On l’attendait depuis de longs mois, avec plus ou moins de circonspection, et voilà que le 6 avril dernier le ministre de la Culture Renaud Donnedieu de Vabres a officiellement installé l'Autorité de régulation des mesures techniques. Cet organisme a pour mission de régler les litiges liés à l'interopérabilité des mesures techniques de protection (MTP). Des mots un peu barbares qui désignent tout simplement les systèmes, tels les DRM ("Digital Rights Management"), qui limitent la copie des fichiers numériques, rendant parfois impossible la lecture d’une oeuvre sur tous les supports.
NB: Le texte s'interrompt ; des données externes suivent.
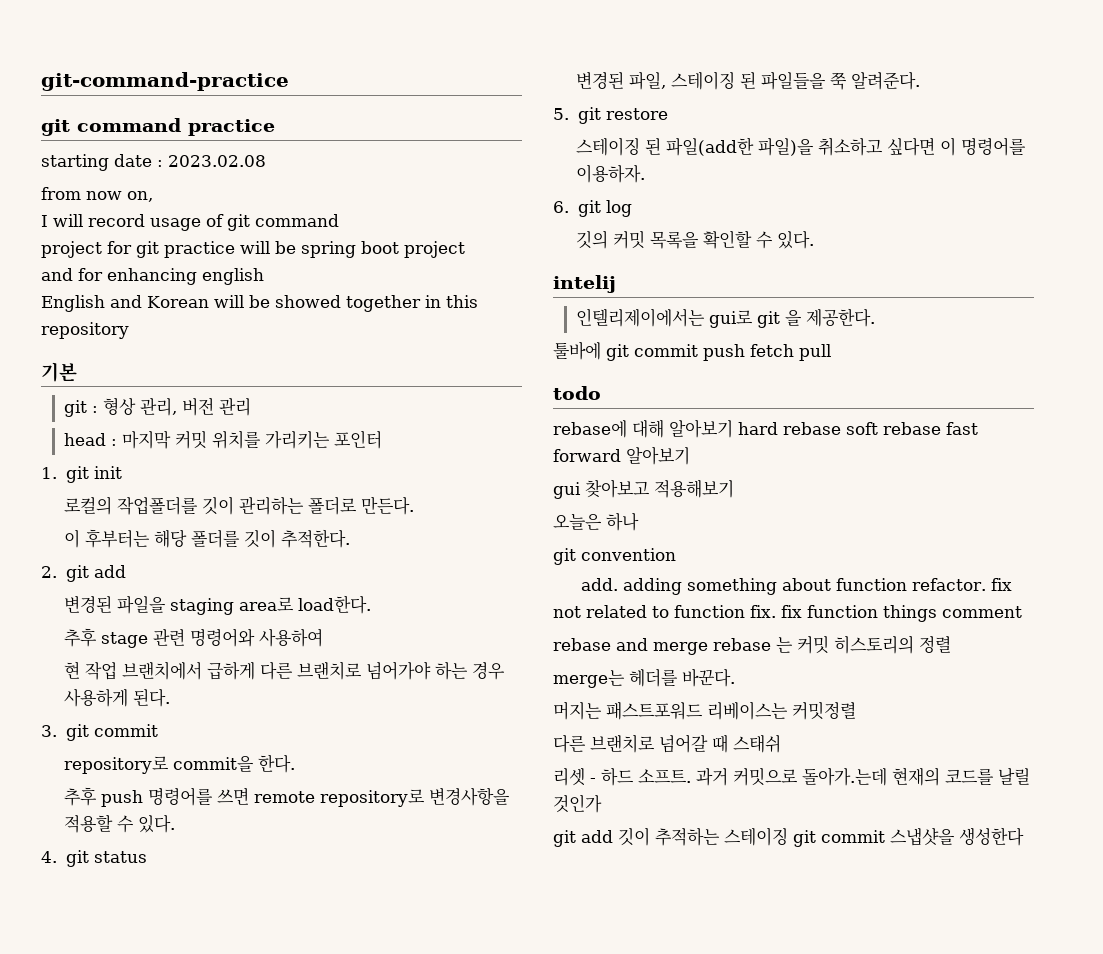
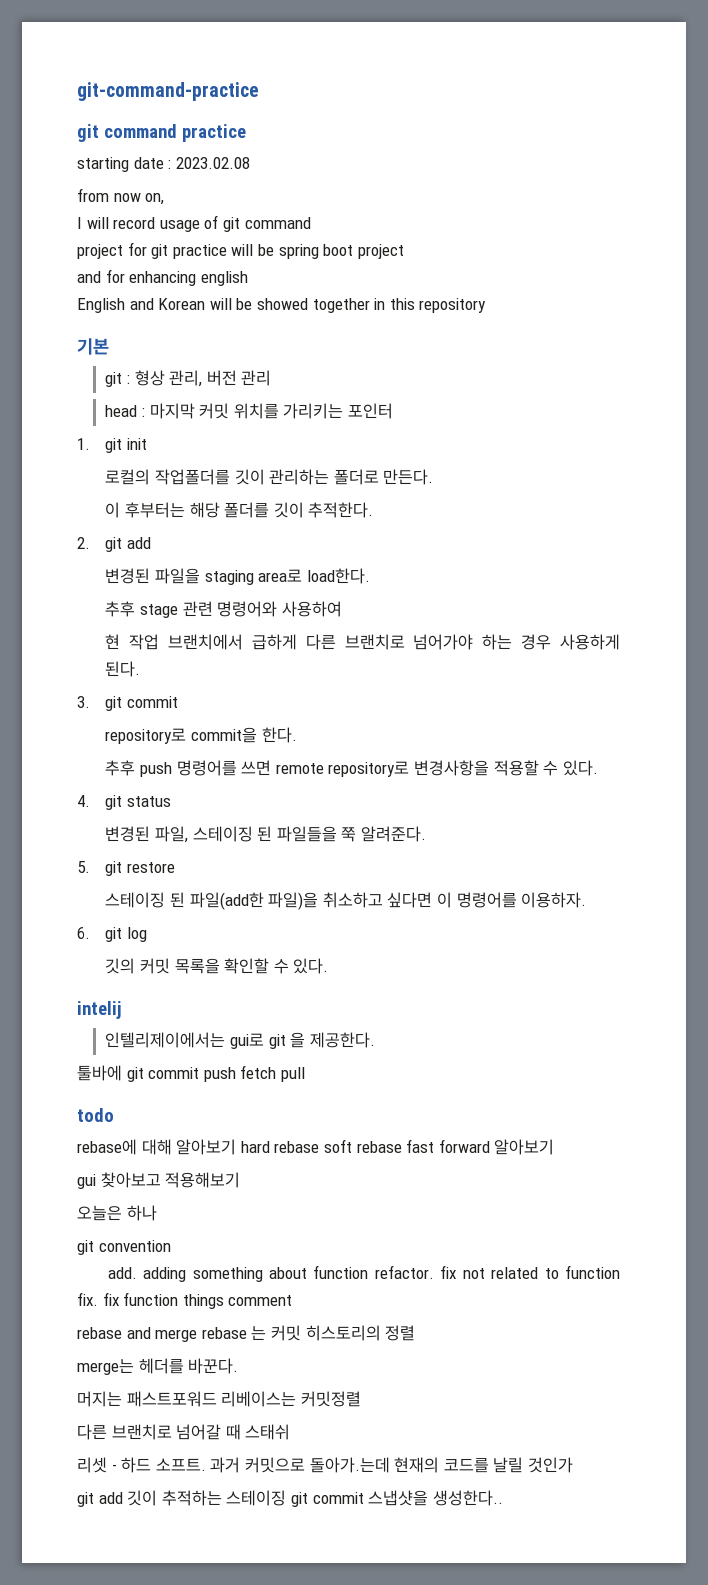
- git add 깃이 추적하는 스테이징 git commit 스냅샷을 생성한다
+ git add 깃이 추적하는 스테이징 git commit 스냅샷을 생성한다..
Très contestés, car ils remettent en cause le droit à la copie privée, les DRM sont les principaux verrous numériques installés par les éditeurs pour protéger les oeuvres du piratage. Ils se présentent sous la forme d’un programme inséré dans certains CD et DVD, et dans tous les fichiers que vous téléchargez sur les plateformes commerciales. Ils servent non seulement à contrôler la copie des CD ou des fichiers que vous avez achetés, mais également à en contrôler la lecture via les associations iTunes/iPod, les zones des DVD ou les lectures réservées à l'ordinateur sur lequel vous avez acheté la musique. Autrement dit, ils peuvent interdire la lecture et la copie des CD ou des fichiers. Le but de cette Autorité sera donc de garantir le droit à la copie privée (possibilité de copier une oeuvre pour son usage personnel) dans le respect du droit des créateurs. Concrètement, lorsque un internaute désirera faire des copies privées d’un morceau de musique ou d’un film, téléchargés sur le Net par exemple, il pourra saisir cette Autorité afin qu’elle fixe le nombre de copies autorisées et la légalité des transferts vers des ordinateurs ou des baladeurs numériques. Le cas échéant, elle pourra trancher les litiges entre les éditeurs de logiciels, les fabricants de systèmes techniques ou les exploitants de service en ligne. Or, la mise en place de cet organisme, alors que EMI et Apple, deux des acteurs majeurs de la musique dématérialisée, viennent d’annoncer l’abandon des DRM rend, de fait, une grande partie de sa mission quelque peu obsolète. On imagine que désormais cette Autorité devra se concentrer sur les systèmes d'écoute de musique illimitée, par exemple, ou de vidéo à la demande locative, qui reposent encore sur des mesures techniques de protection.